Functions (AssemblyScript)

An AssemblyScript program with multiple helper functions: a three-argument add, a recursive factorial, and a square function called in a loop.

Source

File: examples/sources/as-tests-functions.ts

// Memory addresses
let RESULT_HEAP: usize = 0;

function writeResult(val: i32): i64 {
  store<i32>(RESULT_HEAP, val);
  return (RESULT_HEAP as i64) | ((4 as i64) << 32);
}

// Function with multiple args
function add3(a: i32, b: i32, c: i32): i32 {
  return a + b + c;
}

// Recursive function
function factorial(n: i32): i32 {
  if (n <= 1) return 1;
  return n * factorial(n - 1);
}

// Function calls in loop
function square(n: i32): i32 {
  return n * n;
}

export function main(args_ptr: i32, args_len: i32): i64 {
  RESULT_HEAP = heap.alloc(256);
  const n = load<i32>(args_ptr); // Input 5

  let res = add3(n, 2, 3); // 5 + 2 + 3 = 10

  res += factorial(n); // 10 + 120 = 130

  let sumSquares = 0;
  for (let i = 0; i < 3; i++) {
    sumSquares += square(i); // 0 + 1 + 4 = 5
  }

  res += sumSquares; // 130 + 5 = 135

  return writeResult(res);
}

The program computes add3(5, 2, 3) + factorial(5) + (0^2 + 1^2 + 2^2) = 10 + 120 + 5 = 135.

Compiled Metadata

Decompiled Output

./target/release/pvm-decompiler examples/compiled/as-tests-functions.pvm

fn func_2(r1: u64, r7: u64) {
    // @0139
    u64[r1 + 224] = r7
    u64[r1 + 264] = 0
    u64[r1 + 272] = 0

    while (u64[r1 + 272] <s 3) {
        // @01b2
        let var_8 = u64[r1 + 264] + u64[r1 + 272] * u64[r1 + 272]
        u64[r1 + 296] = var_8
        u64[r1 + 264] = var_8
        u64[r1 + 272] = u64[r1 + 272] + 1
    }

    // @01e2
    let var_16 = u64[r1 + 224]
    u64[r1 + 328] = var_16
    let var_20 = u64[r1 + 216] + 5 + var_16
    u64[r1 + 336] = var_20
    let var_21 = RESULT_PTR
    u64[r1 + 344] = var_21
    let var_28 = var_20 + u64[r1 + 264] << 32 >>u 32
    u64[r1 + 360] = var_28
    u32[var_21 + 0x33000] = var_28
    halt()
}

(Showing func_2 which contains the interesting computation; main and func_1 handle entry and heap allocation boilerplate.)

What to notice:

• Inlined helpers: The add3, factorial, and square functions are inlined by the AssemblyScript compiler.
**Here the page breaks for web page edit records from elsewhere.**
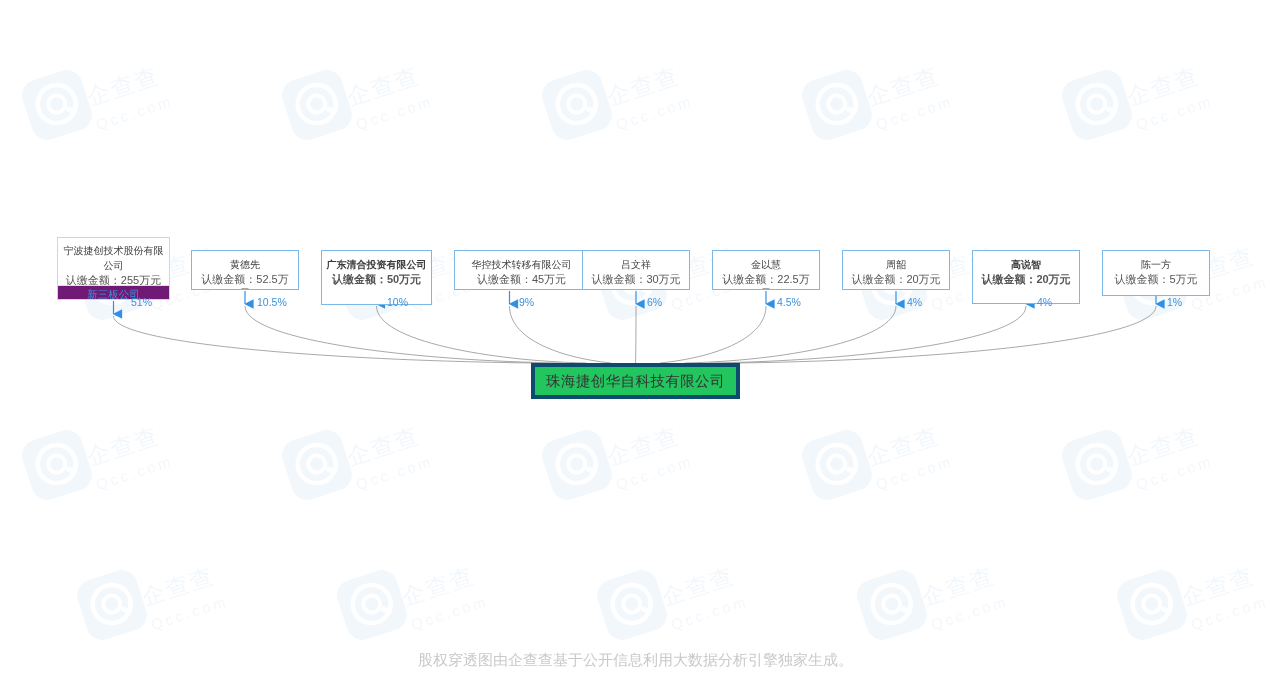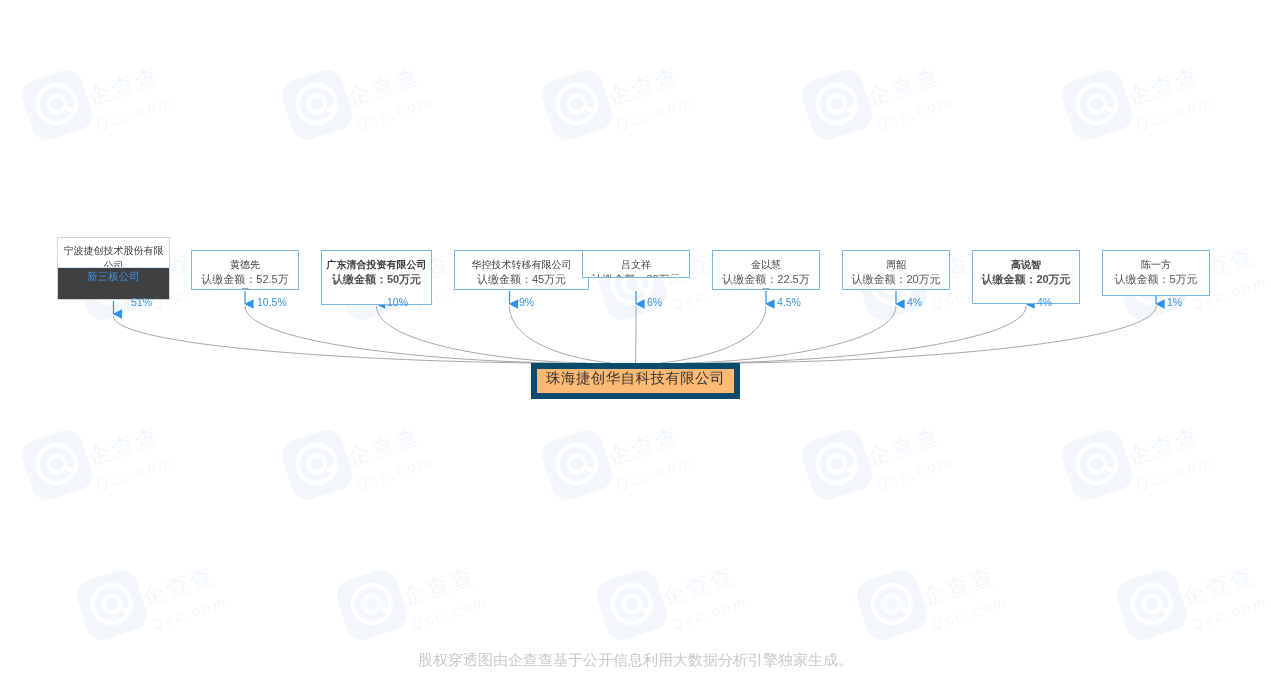"吕文祥" div.node { height: 28px -> 40px }
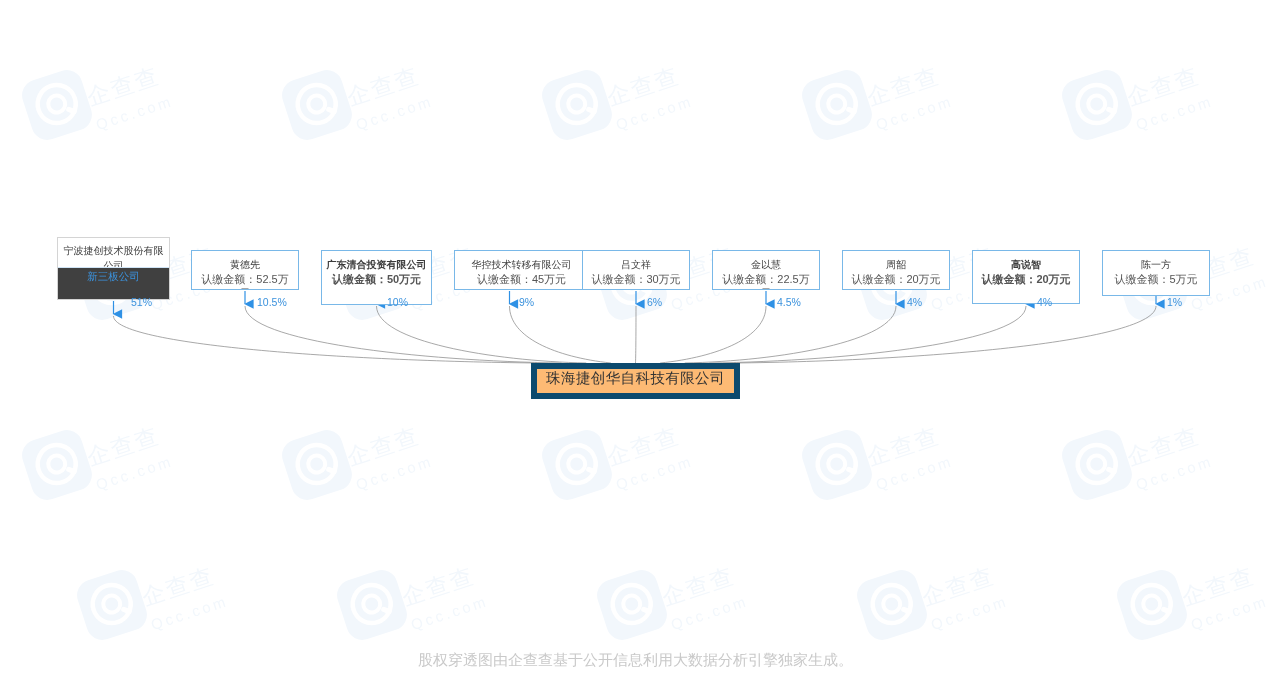"新三板公司" .node-tag { background: #404040 -> #701a75; height: 32px -> 14px }
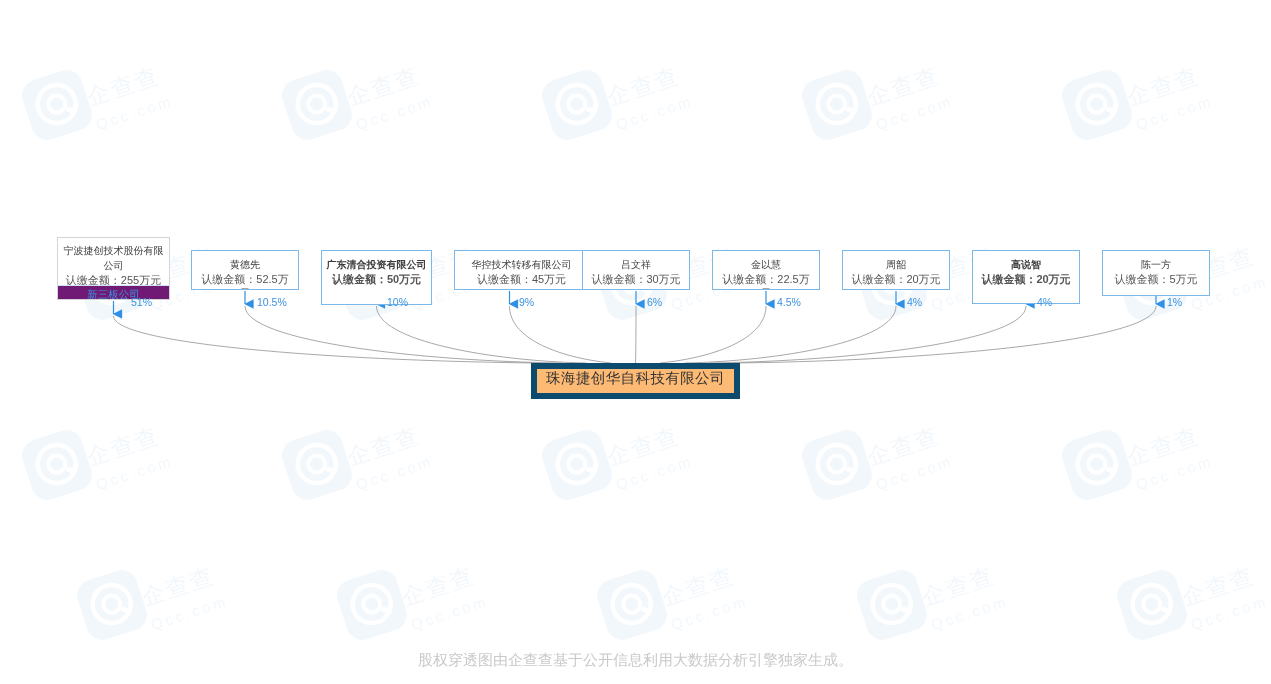"珠海捷创华自科技有限公司" #center-node { align-items: none -> center; background: #fdba74 -> #22c55e; border: 6px solid #0c4a6e -> 4px solid #0c4a6e }
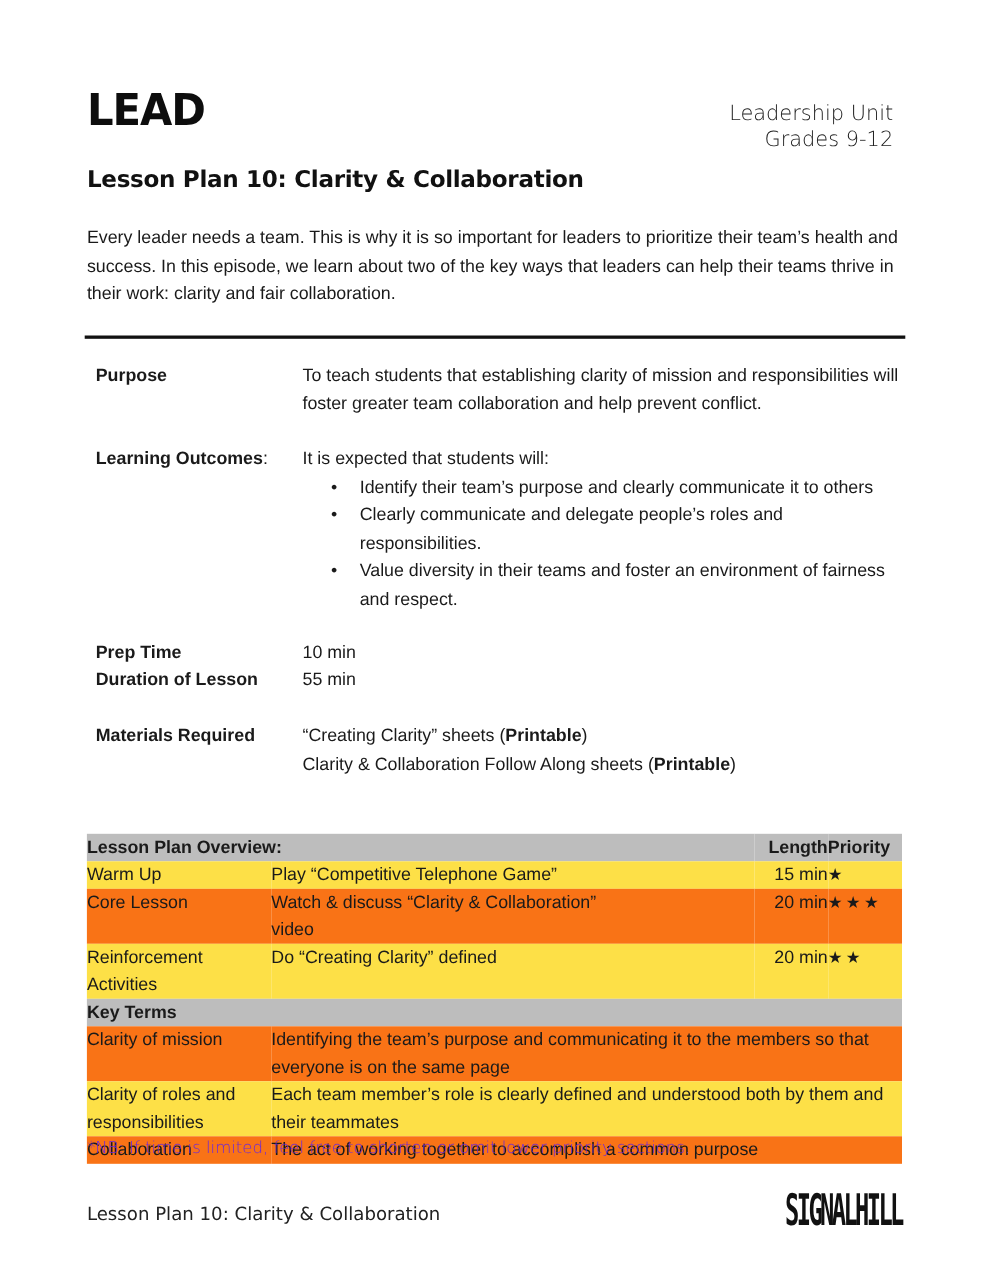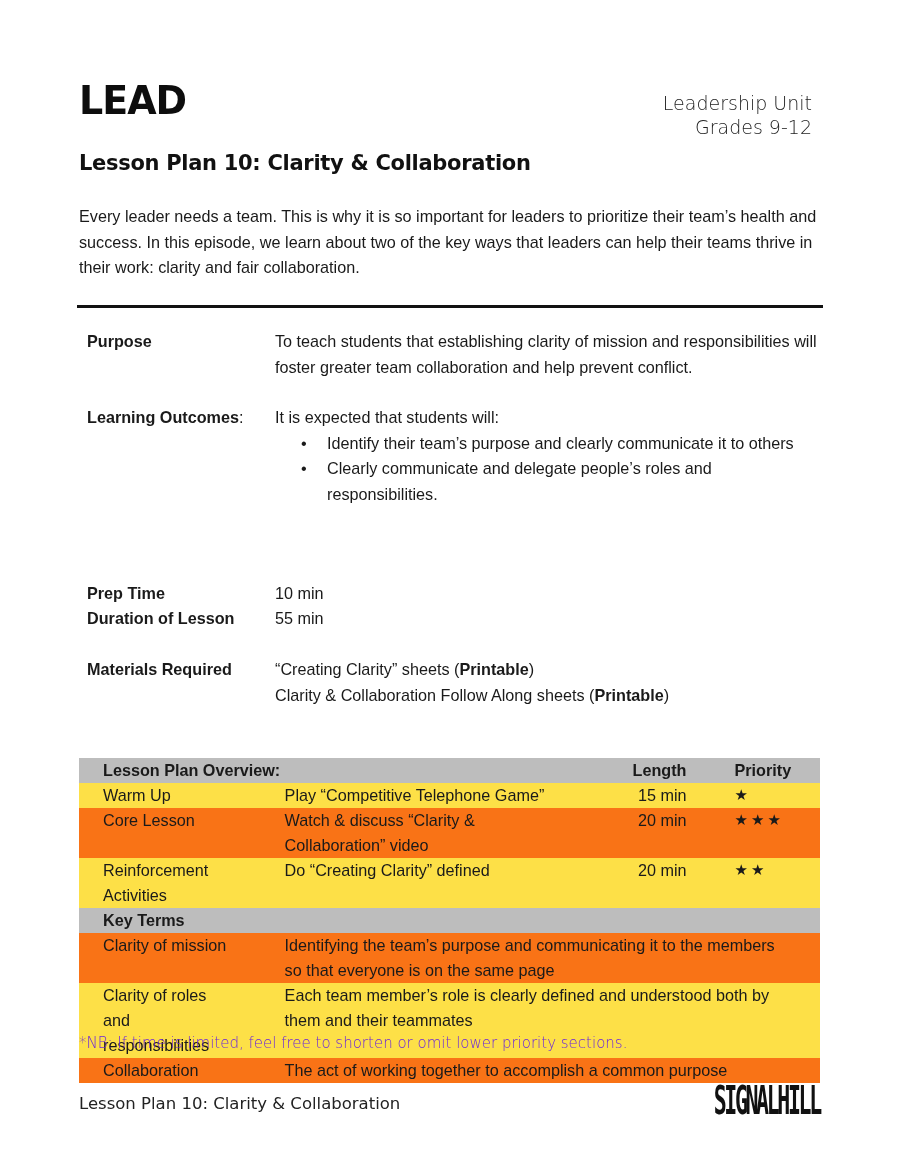"Value diversity in their teams" li { html: none -> <li>Value diversity in their teams and foster an environment of fairness and respect.</li> }
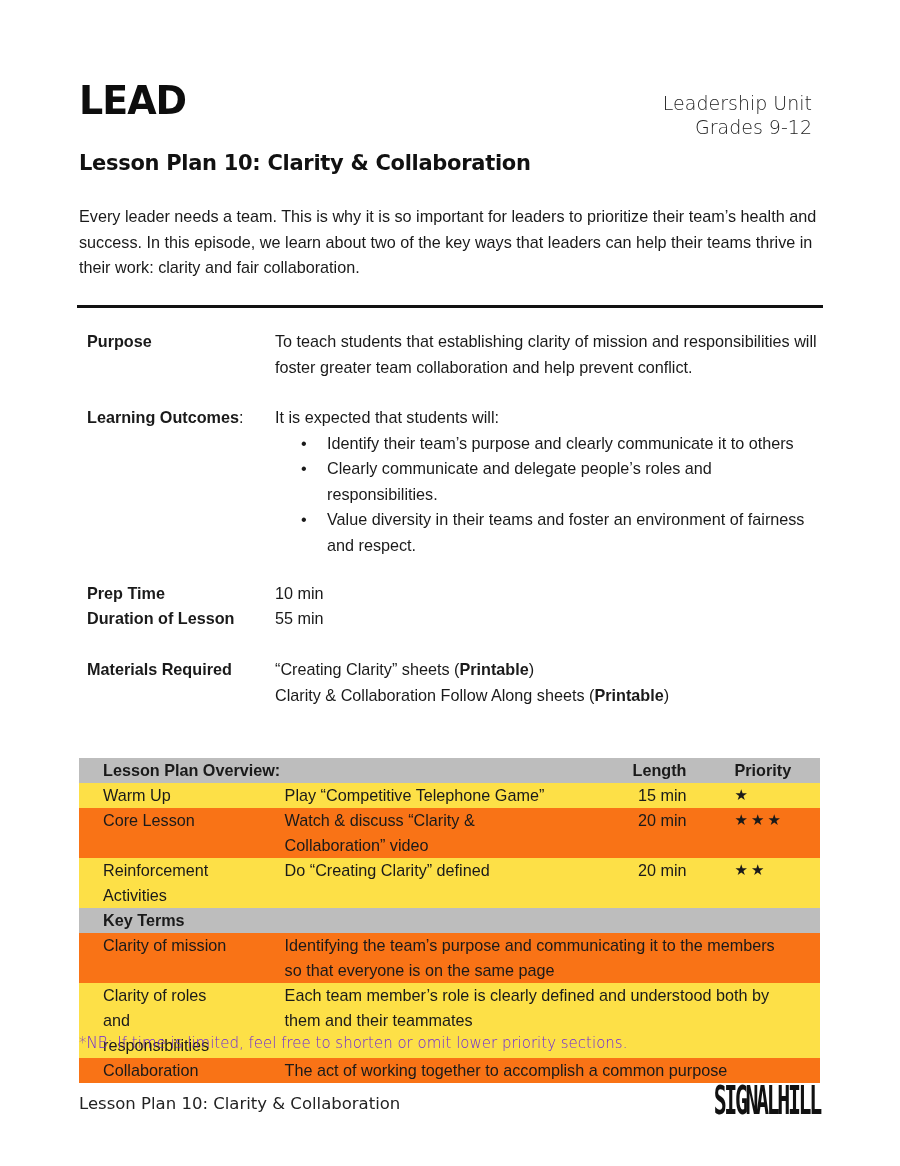"Lesson Plan Overview:" table.overview td { padding: 0 24px -> 0 0 }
The decompiler sees only the resulting combined computation.
• Square-in-loop: The while (u64[r1 + 272] <s 3) loop corresponds to the for (let i = 0; i < 3; i++) loop calling square(i). The expression u64[r1 + 272] * u64[r1 + 272] is the inlined i * i.
• Stack-frame layout: Variables are stored at stack offsets (r1 + 224, r1 + 264, etc.) rather than in registers, reflecting the AssemblyScript compiler’s frame-based calling convention.
• Result encoding: The final u32[var_21 + 0x33000] = var_28 writes the result to the heap, followed by halt().